• WORK TASK
Ignoring the pictures, repeat every entry below exactly as it appears.
BEGIN MATERIALS PROVIDED
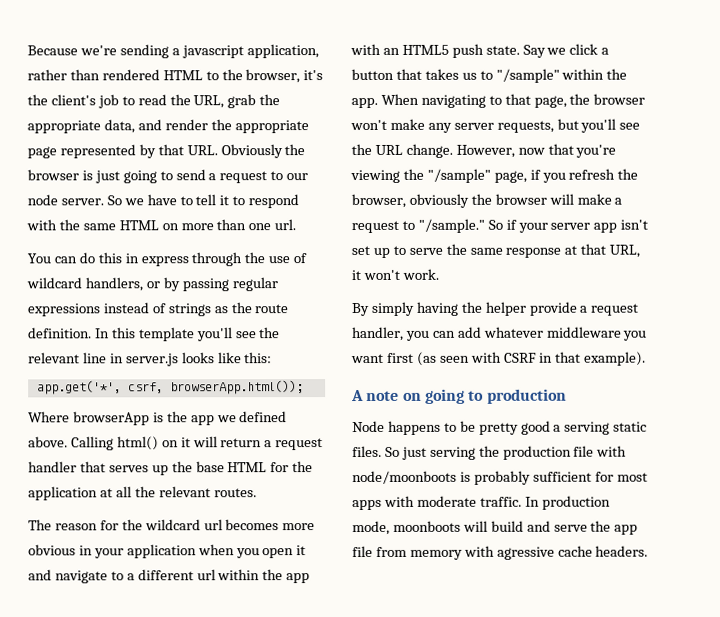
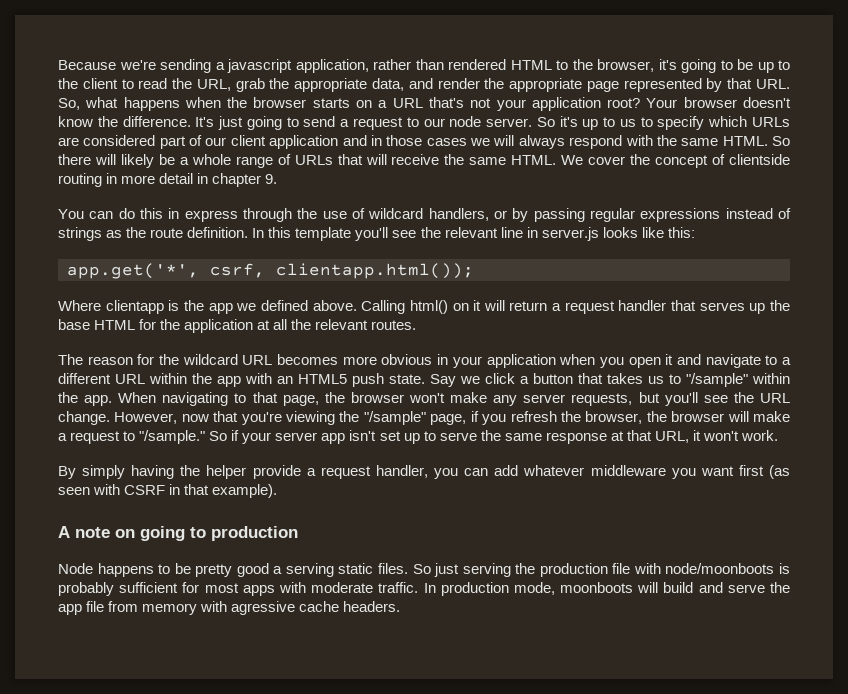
- Because we're sending a javascript application, rather than rendered HTML to the browser, it's the client's job to read the URL, grab the appropriate data, and render the appropriate page represented by that URL. Obviously the browser is just going to send a request to our node server.
+ Because we're sending a javascript application, rather than rendered HTML to the browser, it's going to be up to the client to read the URL, grab the appropriate data, and render the appropriate page represented by that URL. So, what happens when the browser starts on a URL that's not your application root? Your browser doesn't know the difference. It's just going to send a request to our node server.
- So we have to tell it to respond with the same HTML on more than one url.
+ So it's up to us to specify which URLs are considered part of our client application and in those cases we will always respond with the same HTML. So there will likely be a whole range of URLs that will receive the same HTML. We cover the concept of clientside routing in more detail in chapter 9.
- app.get('*', csrf, browserApp.html());
+ app.get('*', csrf, clientapp.html());
- Where browserApp is the app we defined above.
+ Where clientapp is the app we defined above.
- The reason for the wildcard url becomes more obvious in your application when you open it and navigate to a different url within the app with an HTML5 push state.
+ The reason for the wildcard URL becomes more obvious in your application when you open it and navigate to a different URL within the app with an HTML5 push state.
- However, now that you're viewing the "/sample" page, if you refresh the browser, obviously the browser will make a request to "/sample."
+ However, now that you're viewing the "/sample" page, if you refresh the browser, the browser will make a request to "/sample."

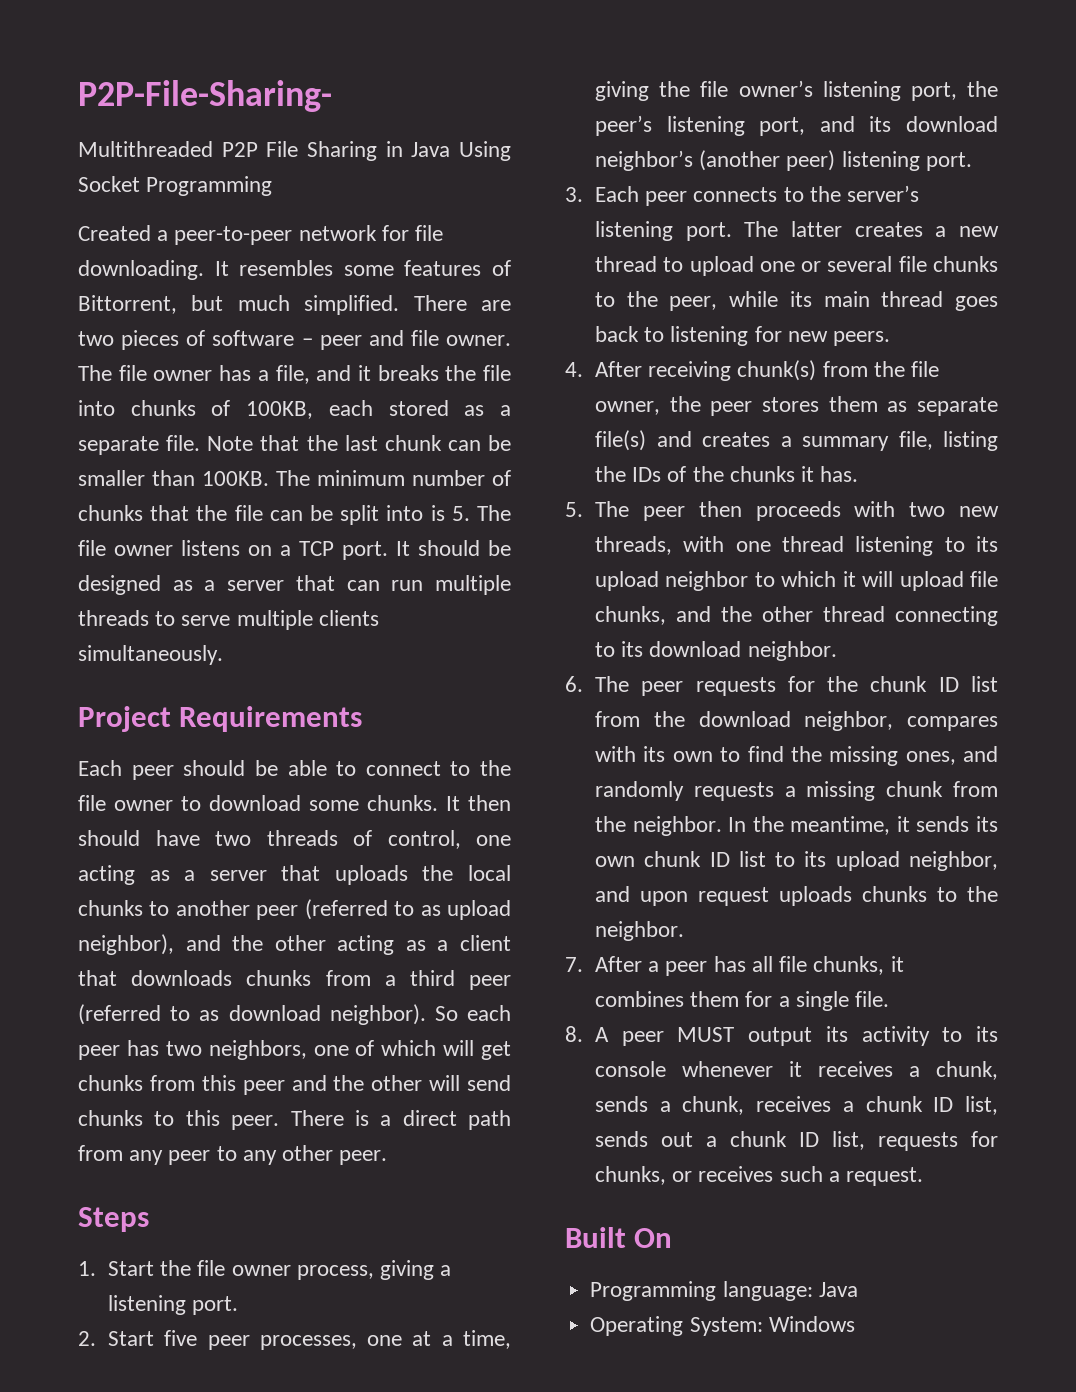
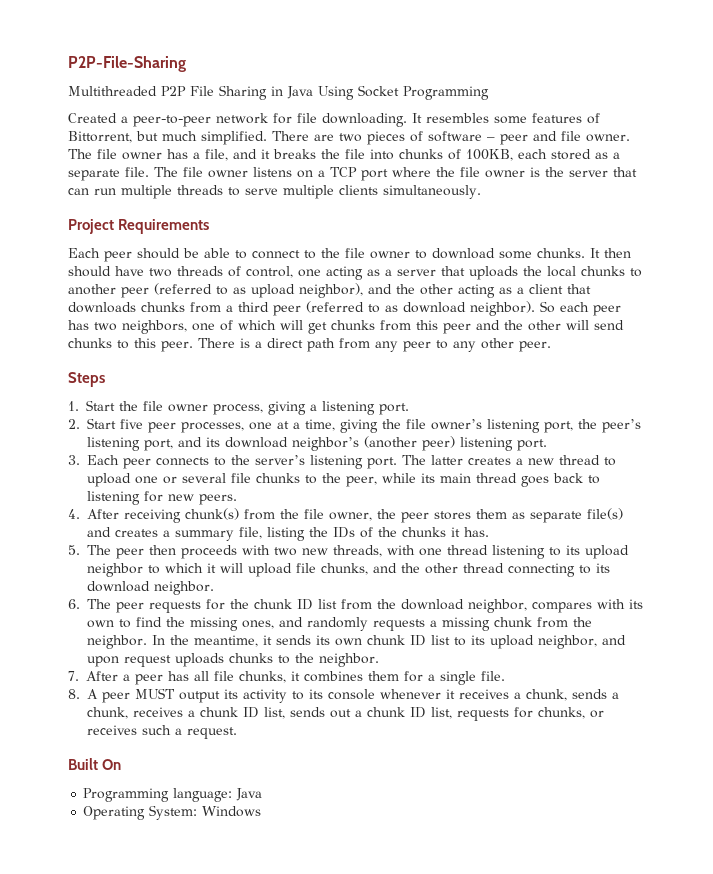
- P2P-File-Sharing-
+ P2P-File-Sharing
- Note that the last chunk can be smaller than 100KB. The minimum number of chunks that the file can be split into is 5. The file owner listens on a TCP port. It should be designed as a server that can run multiple threads to serve multiple clients simultaneously.
+ The file owner listens on a TCP port where the file owner is the server that can run multiple threads to serve multiple clients simultaneously.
END MATERIALS PROVIDED
• SOLUTION FOR THIS PROBLEM
- Because we're sending a javascript application, rather than rendered HTML to the browser, it's the client's job to read the URL, grab the appropriate data, and render the appropriate page represented by that URL. Obviously the browser is just going to send a request to our node server.
+ Because we're sending a javascript application, rather than rendered HTML to the browser, it's going to be up to the client to read the URL, grab the appropriate data, and render the appropriate page represented by that URL. So, what happens when the browser starts on a URL that's not your application root? Your browser doesn't know the difference. It's just going to send a request to our node server.
- So we have to tell it to respond with the same HTML on more than one url.
+ So it's up to us to specify which URLs are considered part of our client application and in those cases we will always respond with the same HTML. So there will likely be a whole range of URLs that will receive the same HTML. We cover the concept of clientside routing in more detail in chapter 9.
- app.get('*', csrf, browserApp.html());
+ app.get('*', csrf, clientapp.html());
- Where browserApp is the app we defined above.
+ Where clientapp is the app we defined above.
- The reason for the wildcard url becomes more obvious in your application when you open it and navigate to a different url within the app with an HTML5 push state.
+ The reason for the wildcard URL becomes more obvious in your application when you open it and navigate to a different URL within the app with an HTML5 push state.
- However, now that you're viewing the "/sample" page, if you refresh the browser, obviously the browser will make a request to "/sample."
+ However, now that you're viewing the "/sample" page, if you refresh the browser, the browser will make a request to "/sample."

- P2P-File-Sharing-
+ P2P-File-Sharing
- Note that the last chunk can be smaller than 100KB. The minimum number of chunks that the file can be split into is 5. The file owner listens on a TCP port. It should be designed as a server that can run multiple threads to serve multiple clients simultaneously.
+ The file owner listens on a TCP port where the file owner is the server that can run multiple threads to serve multiple clients simultaneously.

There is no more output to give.